メモリ不足でスマホ市場縮小、2026年には過去最悪の落ち込み
調査会社のIDCによると、2026年の世界のスマートフォン出荷台数は11億2000万台にまで減少する見通しです。これは、深刻化するメモリ不足危機の影響によるもので、前年比で12.9%減と過去最大級の落ち込みを記録すると予測されています。IDCは、この危機が家電業界全体に波及し、市場規模や製品構成、メーカーの勢力図を根本的に塗り替える構造的なリセットになると分析しています。メモリ価格の高騰は低価格帯スマホの利益率を直撃し、小規模なメーカーは撤退する可能性があります。一方、AppleやSamsungは危機を乗り越え、市場シェア拡大を狙います。平均販売価格は前年比14%上昇し523ドル(約8万1600円)に達すると予測されていますが、低価格帯スマホのビジネスモデルは大きく転換期を迎えています。メモリ価格は2027年中盤から安定し始めると予測されますが、以前のような低価格水準に戻ることは期待できません。地域別では、低価格スマホ比率の高い市場ほど深刻な影響を受けると予測され、中東・アフリカは最も急激な下落に直面します。世界的なスマートフォン市場は2027年中盤から安定に向かい、2028年には前年比5.2%増の力強い反発が予測されています。
背景
世界的なメモリ不足はスマートフォン市場に大きな影響を与え、出荷台数の減少と価格上昇を招いています。この危機は2026年にピークを迎える見通しで、その後も従来のビジネス環境への回帰は困難な状況が続くと予測されています。
重要用語解説
メモリ不足危機: 半導体製造の遅延や需要増加により、メモリの供給量が需給バランスを崩し、価格高騰と供給不足を引き起こす事態。スマートフォンをはじめとする電子機器の生産に大きな影響を与えている。

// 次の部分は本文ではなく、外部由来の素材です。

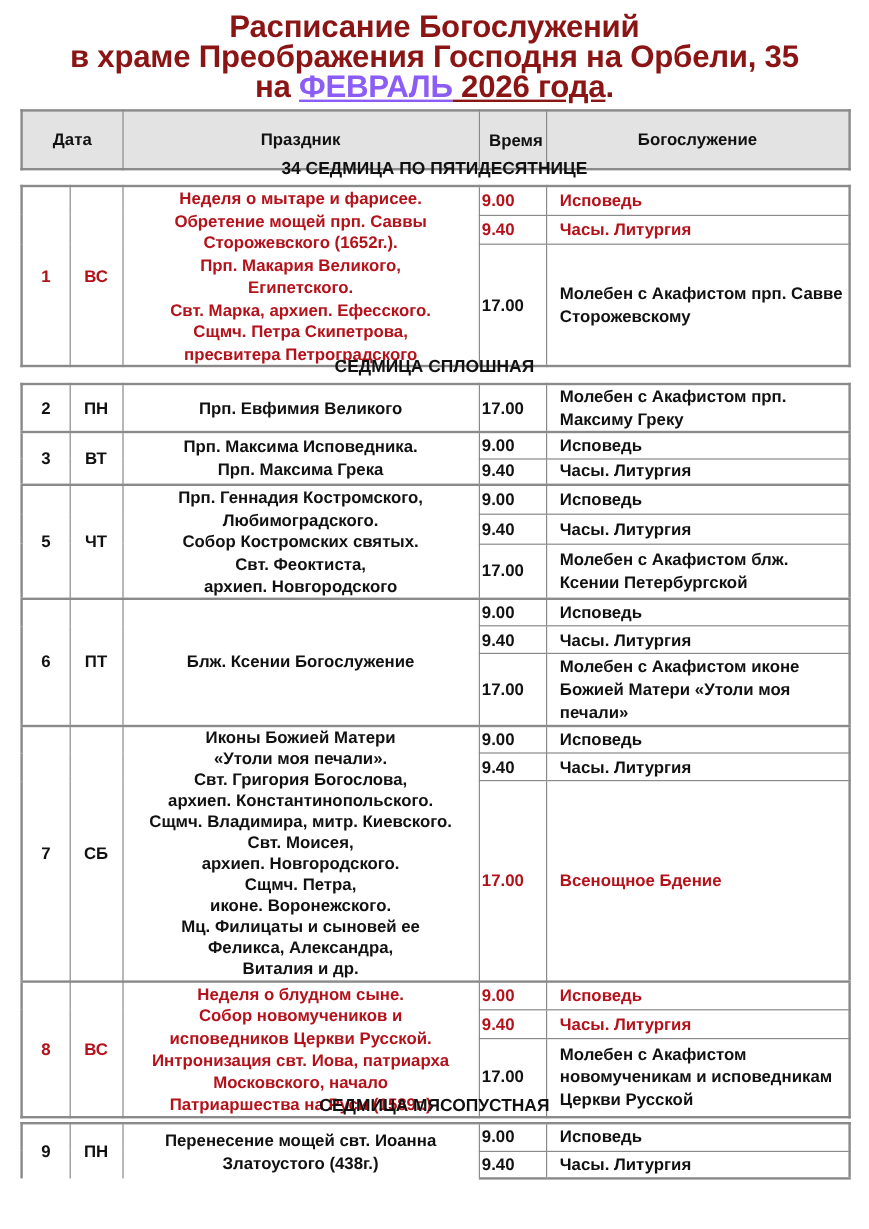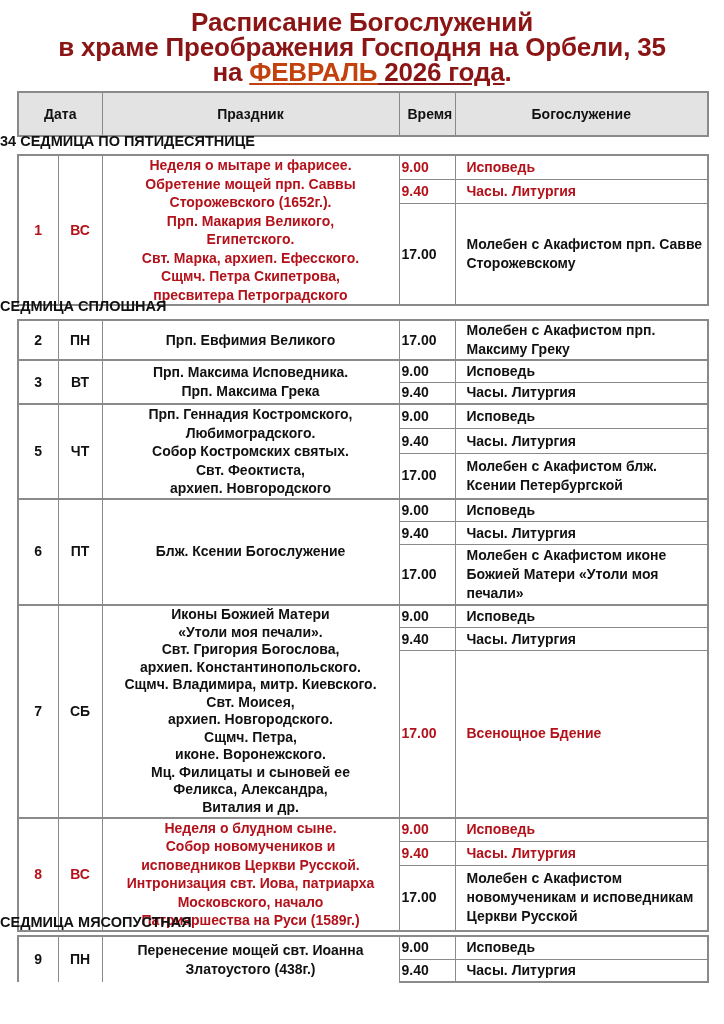--- a/index.html
+++ b/index.html
@@ -1,51 +1,51 @@
 <!DOCTYPE html>
 <html><head>
 <meta charset="utf-8">
 <style>
   html, body { margin:0; padding:0; background:#ffffff; }
   body { width:724px; height:1024px; overflow:hidden; position:relative;
          font-family:"Liberation Sans", "DejaVu Sans", sans-serif; }
   .title { position:absolute; left:0; width:724px; text-align:center; color:#8b1414;
            font-weight:bold; font-size:26px; line-height:22px; letter-spacing:-0.2px; }
-  .title .month { color:#c2410c; text-decoration:underline; }
+  .title .month { color:#8b5cf6; text-decoration:underline; }
   .title .year { text-decoration:underline; }
   table { border-collapse:collapse; position:absolute; left:17px; width:690px; table-layout:fixed; }
   td, th { border:1px solid #8a8a8a; font-weight:bold; font-size:14px; line-height:19px;
            color:#111; padding:0 4px; vertical-align:middle; }
   th { background:#e3e3e3; text-align:center; }
   .outer { border:2px solid #8a8a8a; }
   td.c { text-align:center; }
   td.t { padding:0 2px;margin-top:32px; }
   td.s { text-align:left; padding-left:11px; }
   .red { color:#b3121b; }
-  .section { position:absolute; left:0; width:724px; text-align:left; font-weight:bold;
+  .section { position:absolute; left:0; width:724px; text-align:center; font-weight:bold;
              font-size:14.5px; color:#111; }
 </style>
 </head>
 <body>
 
 <div class="title" style="top:11px;">Расписание Богослужений</div>
 <div class="title" style="top:36px;">в храме Преображения Господня на Орбели, 35</div>
 <div class="title" style="top:61px;">
   <span>на </span><span class="month">ФЕВРАЛЬ</span><span class="year"> 2026 года</span><span>.</span>
 </div>
 
 <table class="outer" style="top:91px;">
   <colgroup>
       <col style="width:84px">
       <col style="width:297px">
       <col style="width:56px">
       <col style="width:253px">
     </colgroup>
   <tbody>
-      <tr style="height:44px;">
+      <tr style="height:49px;">
     <th>Дата</th>
     <th>Праздник</th>
     <th style="line-height:16px;padding:0 8px;">Время</th>
     <th>Богослужение</th>
   </tr>
 </tbody>
   </table>
 
 <div class="section" style="top:133px;">34 СЕДМИЦА ПО ПЯТИДЕСЯТНИЦЕ</div>
 <table class="outer" style="top:154px;">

ASP(Average Selling Price): 平均販売価格。製品1台あたりの売上金額の平均値。
TAM(Total Addressable Market): 市場総規模。特定の商品やサービスが対象となる全体的な市場規模。
Androidメーカー: Android OSを搭載したスマートフォンを製造する企業。
今後の影響
メモリ不足危機は、低価格帯スマホのビジネスモデルに大きな打撃を与え、小規模なメーカーの撤退を加速させる可能性があります。一方、AppleやSamsungなどの大手メーカーは、この危機を乗り越え、市場シェア拡大を狙うでしょう。また、スマートフォン市場全体の縮小と平均販売価格の上昇が予想され、消費者の負担が増加する可能性も考えられます。